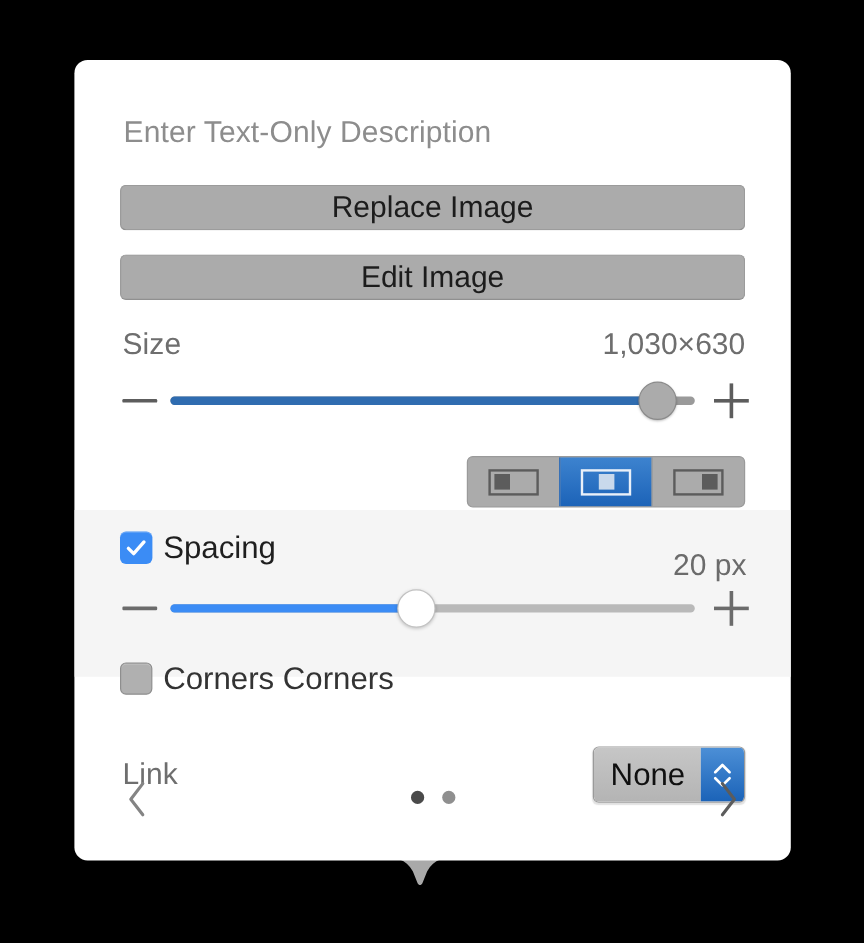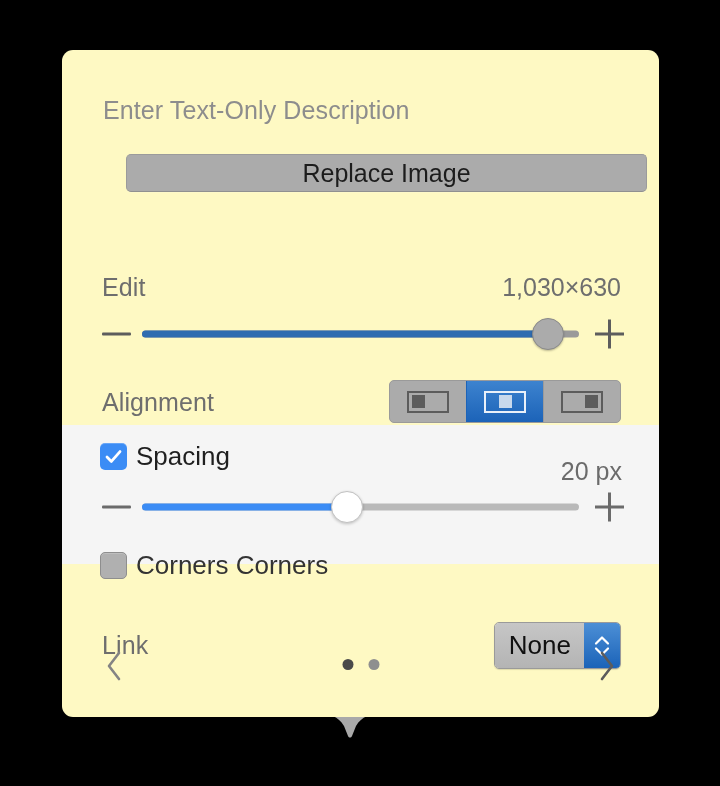--- a/index.html
+++ b/index.html
@@ -20,21 +20,21 @@
     background: #000000;
   }
 
   
   .popover {
     position: absolute;
     left: 62px;
     top: 50px;
     width: 597px;
     height: 667px;
-    background: #fef9c3;
+    background: #ffffff;
     border-radius: 11px;
     overflow: hidden;
   }
 
   .popover-tail {
     position: absolute;
     left: 318px;
     top: 714px;
     width: 64px;
     height: 30px;
@@ -85,21 +85,20 @@
     border-bottom-color: #909090;
     border-radius: 5px;
     box-shadow: 0 1px 0 rgba(255,255,255,0.10);
     color: #1c1c1c;
     font-size: 25px;
     display: flex;
     align-items: center;
     justify-content: center;
     box-sizing: border-box;
     cursor: default;
-    margin-left: 26px;
   }
   #btn-replace { top: 104px; }
   #btn-edit    { top: 162px; }
 
   
   #row-size { top: 223px; height: 38px; }
   #row-size .label { position: absolute; left: 40px; top: 0; }
   #row-size .value { position: absolute; right: 38px; top: 0; }
 
   
@@ -365,36 +364,36 @@
       <path d="M0 0 H64 V0 C52 0 44 2 38 12 L34 22 C33 24 31 24 30 22 L26 12 C20 2 12 0 0 0 Z" fill="#a9a9a9"></path>
     </svg>
   </div>
 
   <div class="popover">
 
     <div class="desc-placeholder">Enter Text-Only Description</div>
 
     <div class="push-btn" id="btn-replace">Replace Image</div>
 
+    <div class="push-btn" id="btn-edit">Edit Image</div>
 
     <div class="row" id="row-size">
-      <span class="label">Edit</span>
+      <span class="label">Size</span>
       <span class="value">1,030×630</span>
     </div>
 
     <div class="slider-row" id="slider-size">
       <div class="minus"></div>
       <div class="track track-bg"></div>
       <div class="track track-fill" id="size-fill" style="width: 406.41px;"></div>
       <div class="thumb" id="size-thumb" style="left: 486.41px;"></div>
       <div class="plus"></div>
     </div>
 
     <div class="row" id="row-alignment">
-      <span class="label">Alignment</span>
       <div class="segmented">
         <div class="seg">
           <span class="align-glyph left">
               <span class="blk"></span>
             </span>
         </div>
         <div class="seg selected">
           <span class="align-glyph center">
               <span class="blk"></span>
             </span>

- What the exercise asks
Select all lines in the listing that include the word "background".

- The completed task
     background: #000000;
-    background: #fef9c3;
+    background: #ffffff;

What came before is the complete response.